Synonym(s)
DefinitionThis section has been translated automatically.
Polyätiological, microangiopathic, mostly small spotted purpura (petechiae) caused by thrombocytopenia of varying aetiology and severity.
EtiopathogenesisThis section has been translated automatically.
Causes of thrombocytopenia include:
- Formation defects:
- Decreased megakaryocytopoiesis:
- Congenital
- Acquired: E.g., by drugs, radiation therapy, chemicals, viruses, bacterial infections.
- Displacement: E.g., by bone marrow carcinomatosis, leukemias, malignant lymphomas (e.g., plasmacytoma), osteomyelofibrosis.
- Ineffective thrombocytopoiesis: E.g. Wiskott-Aldrich syndrome.
- Decreased megakaryocytopoiesis:
- Increased depletion or consumption:
- Immunologic:
- Primary autoantibody formation: E.g. idiopathic thrombocytopenic purpura.
- Secondary autoantibody formation: E.g. drugs, collagenoses, immune complex diseases, antiphospholipid antibody syndrome).
- Non-immunologic:
- E.g. disseminated intravascular coagulation.
- Immunologic:
- Distribution disorders:
- E.g., platelet pooling in the spleen in splenomegaly.
You might also be interested in
Clinical featuresThis section has been translated automatically.
The clinical picture of thombopenic purpura (platelet count <140,000/ul) is characterized by orthostatic, indistinct, (fine-spotted - nonpalpable) petechial hemorrhages (hemorrhage: verification by diascopy - easily performed by firm thumb compression of the skin ). Capillary damage is often present at the same time. In case of a recurrent course of the orthostatic petechial hemorrhages, there are two-dimensional pigmentations due to hemosiderin deposits.
In advanced thrombocytopenia, there may be planar hemorrhages. Linear patterns in scratch marks (purpura factitia) are also possible. In these cases, clarification of an existing coagulation disorder is always required.

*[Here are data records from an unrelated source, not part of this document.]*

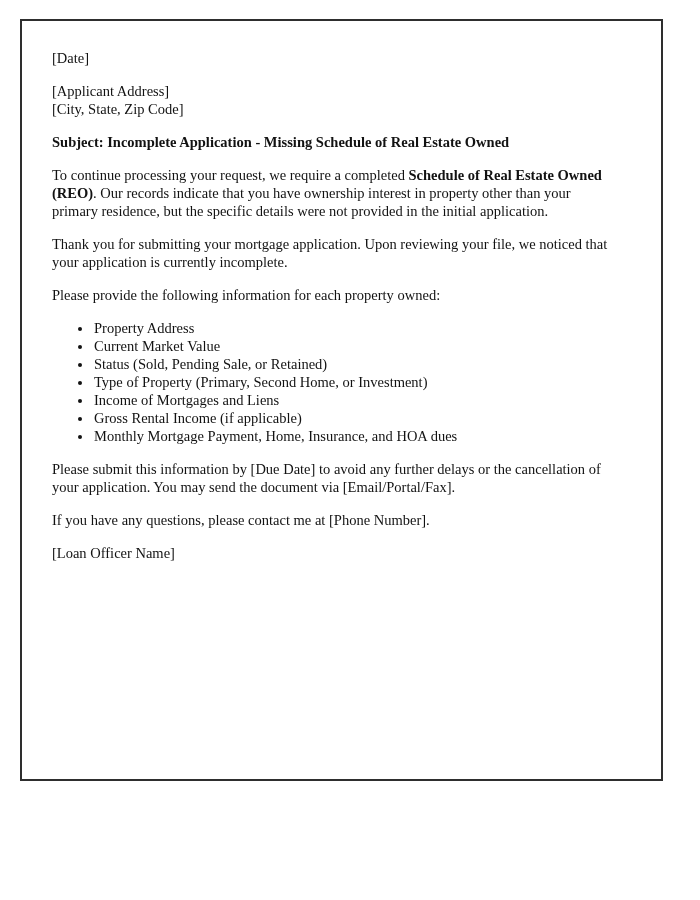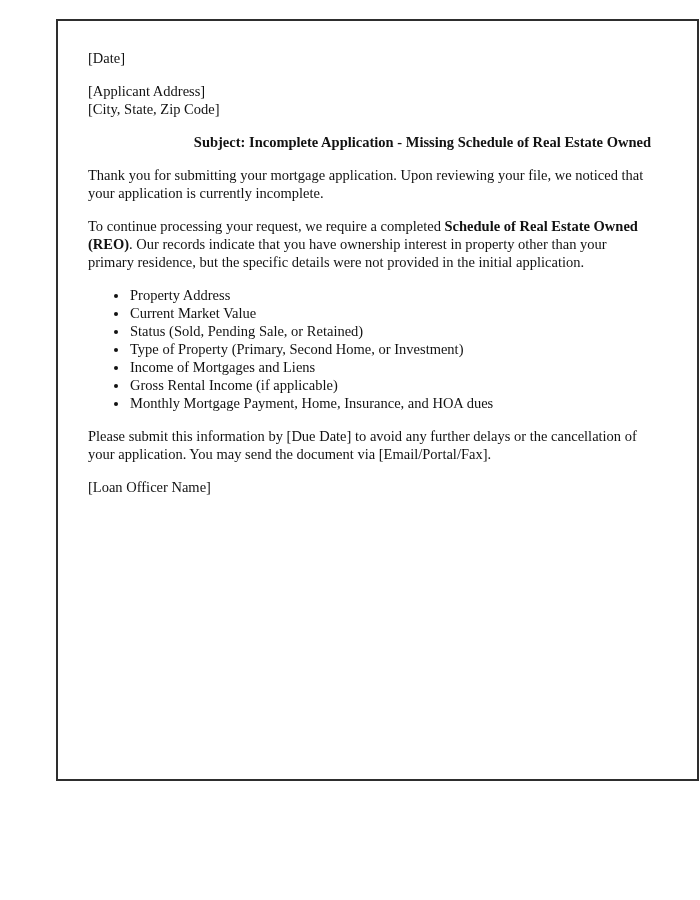--- a/index.html
+++ b/index.html
@@ -28,7 +28,6 @@
     font-size: 14.5px;
     line-height: 18px;
     color: #121212;
-    margin-left: 36px;
   }
   .letter .block {
     margin: 15px 0;

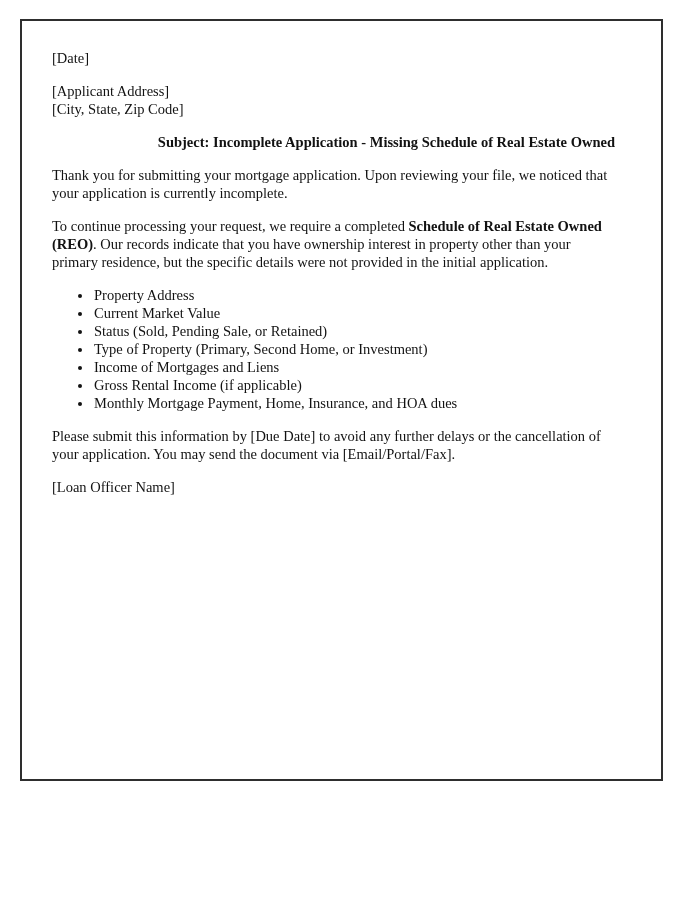--- a/index.html
+++ b/index.html
@@ -40,7 +40,6 @@
   }
   .subject {
     font-weight: bold;
-    text-align: right;
   }
   .inline-bold {
     font-weight: bold;

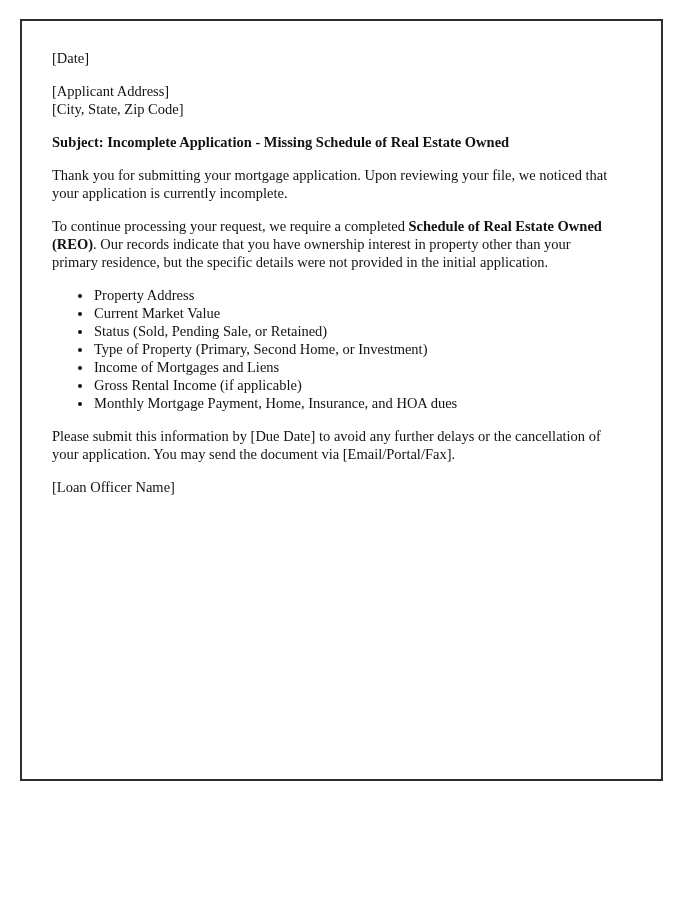--- a/index.html
+++ b/index.html
@@ -71,9 +71,9 @@
     <div class="block subject">Subject: Incomplete Application - Missing Schedule of Real Estate Owned</div>
 
 
+    <div class="block"><span>To continue processing your request, we require a completed </span><span class="inline-bold">Schedule of Real Estate Owned (REO)</span><span>. Our records indicate that you have ownership interest in property other than your primary residence, but the specific details were not provided in the initial application.</span></div>
+
     <div class="block">Thank you for submitting your mortgage application. Upon reviewing your file, we noticed that your application is currently incomplete.</div>
-
-    <div class="block"><span>To continue processing your request, we require a completed </span><span class="inline-bold">Schedule of Real Estate Owned (REO)</span><span>. Our records indicate that you have ownership interest in property other than your primary residence, but the specific details were not provided in the initial application.</span></div>
 
 
     <ul class="reo-list">

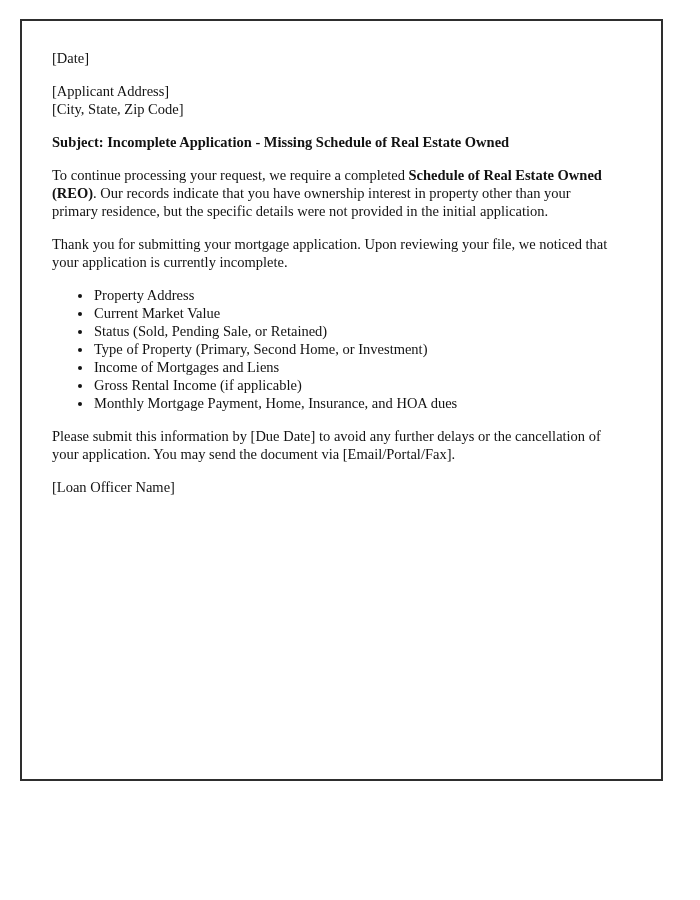--- a/index.html
+++ b/index.html
@@ -75,6 +75,7 @@
 
     <div class="block">Thank you for submitting your mortgage application. Upon reviewing your file, we noticed that your application is currently incomplete.</div>
 
+    <div class="block">Please provide the following information for each property owned:</div>
 
     <ul class="reo-list">
       <li>Property Address</li>

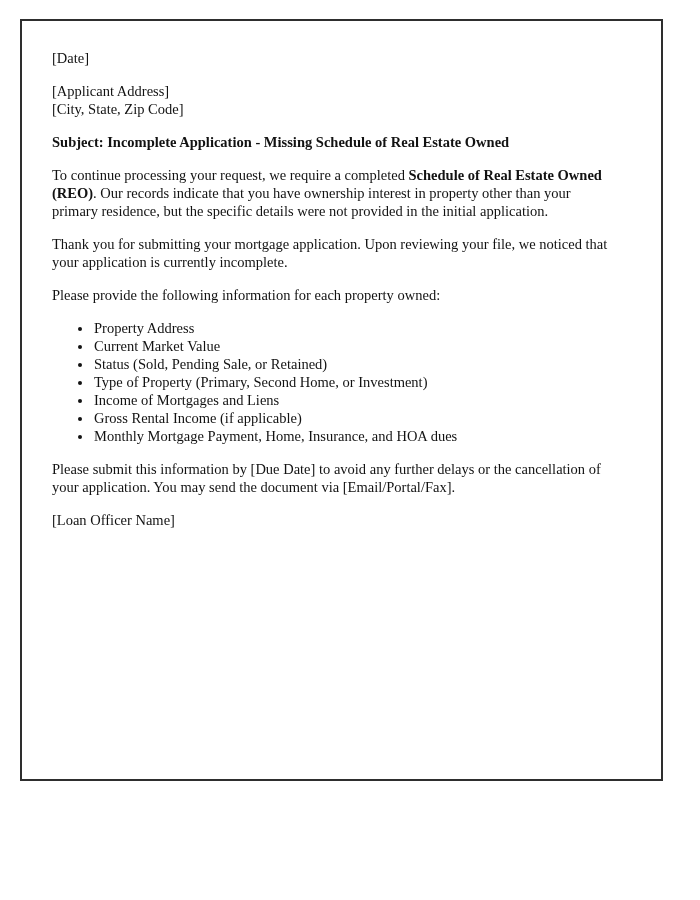--- a/index.html
+++ b/index.html
@@ -89,6 +89,7 @@
 
     <div class="block">Please submit this information by [Due Date] to avoid any further delays or the cancellation of your application. You may send the document via [Email/Portal/Fax].</div>
 
+    <div class="block">If you have any questions, please contact me at [Phone Number].</div>
 
 
     <div class="block">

Frequently, thrombocytopenia is not known, as there is usually no risk of bleeding as long as the number of functional thrombocytes is > 30,000/ul and plasmatic coagulation is normal.
TherapyThis section has been translated automatically.
Varies depending on the triggering cause.
Avoidance of a triggering drug. Depending on the clinic and platelet count, systemic glucocorticoids are indicated, e.g. prednisone (e.g. Decortin) initially 100 mg/day, gradual reduction according to clinic.
The treatment of thrombocytopenia is a treatment to be performed under internistic control.
Note(s)This section has been translated automatically.
The thrombocytopenic purpura should not be confused with the Moschcowitz syndrome, the thrombotic thrombocytopenic purpura.
Incoming links (5)
HHV-6; Overwhelming postsplenectomy infection; Purpura, drug-induced; Spondyloenchondrodysplasia; Thrombocytopenic purpura;Outgoing links (4)
Glucocorticosteroids; Prednisone; Thrombotic microangiopathy; Wiskott-Aldrich syndrome;Disclaimer
Please ask your physician for a reliable diagnosis. This website is only meant as a reference.